A decent resource showing how it works in practice with examples that you can play with yourself will probably be exactly the push I need to get me over that hump. Can't wait. 🙏
i will never do anything in game engines or shaders but i watch anyway
Haha me too
As a Godot user whos been struggling to learn shaders, i am so hype. Been following you since your first FFXIV shaders (at least the first ones i saw) and i look forward to seeing how you take Godot to the next level!
Never in my life have I clicked so fast on a UA-cam thumbnail.
Now that I'm finally commenting, I'd like to thank you for you amazing work, and I hope you'll be able to continue along that path as long as you want. I can't wait to see what wonders you'll come up with in Godot. Have a nice day!
acerola focusing on godot is the best news I've heard this month, so happy to hear your plans for this tool!
LISAN AL-GHAIB!
Excited to see more of your stuff in the new year! Thanks for a year of great videos!
my day just got better with this news! the godot community grow stronger!!

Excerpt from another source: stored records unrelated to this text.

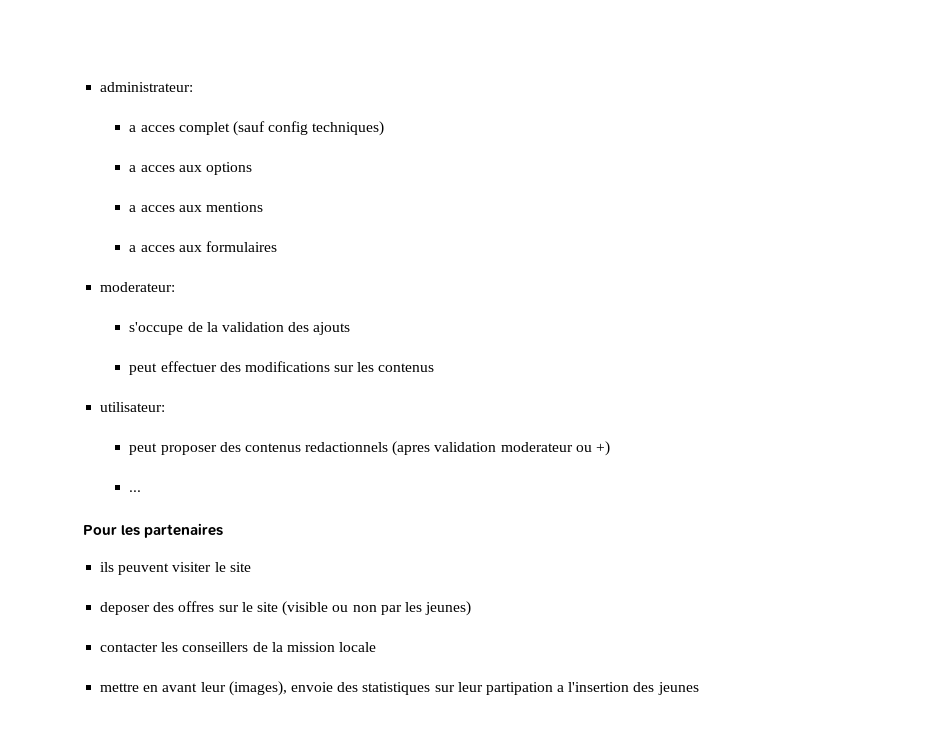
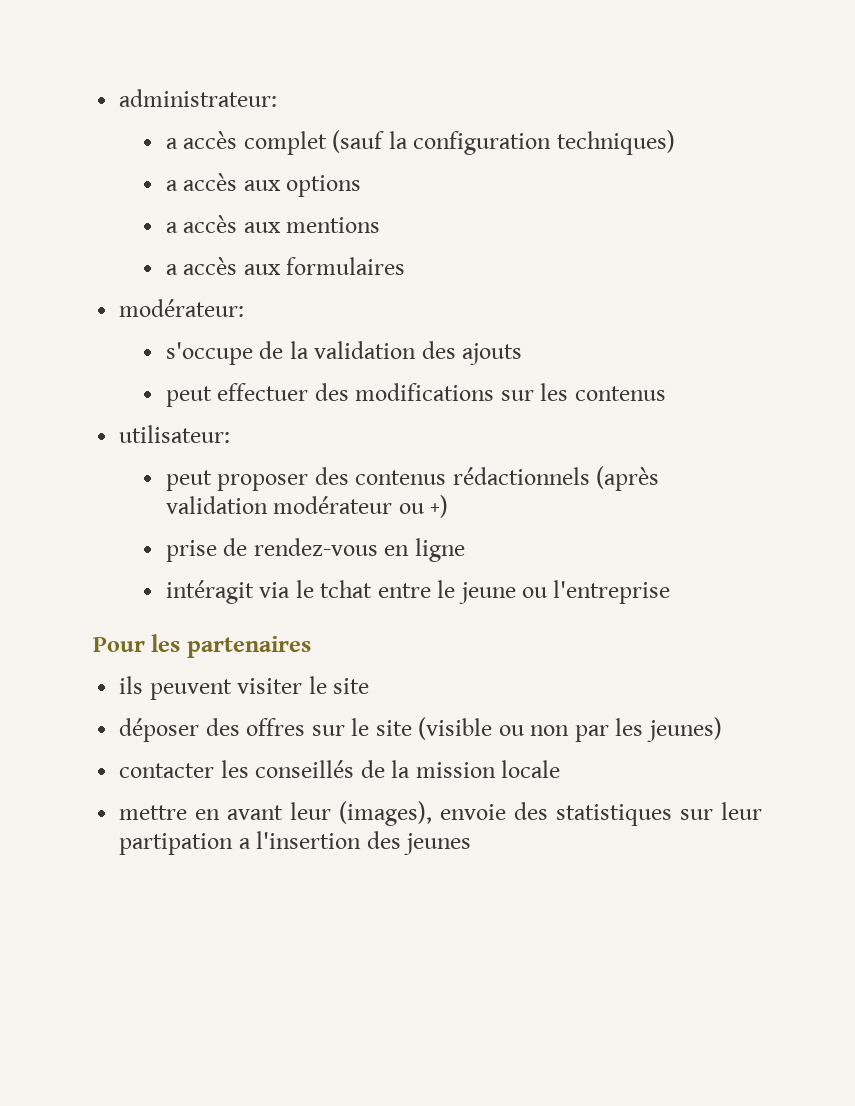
[140,125,175,132] acces -> [183,131,238,149] accès
[268,121,309,135] config -> [388,131,552,155] la configuration
[140,165,175,172] acces -> [183,173,238,191] accès
[140,205,175,212] acces -> [183,215,238,233] accès
[140,245,175,252] acces -> [183,257,238,275] accès
[100,282,176,292] moderateur: -> [119,299,245,317] modérateur:
[305,441,611,456] [129,490,142,492] redactionnels (apres validation moderateur ou +) // ... -> [452,466,660,491] [165,495,449,518] [165,538,465,562] [165,580,671,604] rédactionnels (après validation modérateur ou +) // prise de rendez-vous en ligne // intéragit via le tchat entre le jeune ou l'entreprise
[100,602,151,615] deposer -> [119,718,200,742] déposer
[182,642,249,652] conseillers -> [255,760,355,778] conseillés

i cannot express enough how the little wave you do in the beginning of your videos has etched itself into my brain
To be honest, this wasn't much of a surprise. Acerola already mentioned dabbling in the dark arts of Godot and has expressed his dislike of the render pipelines that weren't the built-in. Unity essentially handles the built-in as a deprecated rendering pipeline as they wanna focus on URP and HDRP and later possibly combining the two since a large portion of the pain in Unity comes from there being so many different pipelines for no reason. It really was an inevitability. I just hope the change won't attract the part of the Godot community that drove me away from the engine (the Linux users of game engines if you will).
When you said “Covid” I heard Cooperative Video and wanted that immediately. I’m glad you recovered. Backups are important.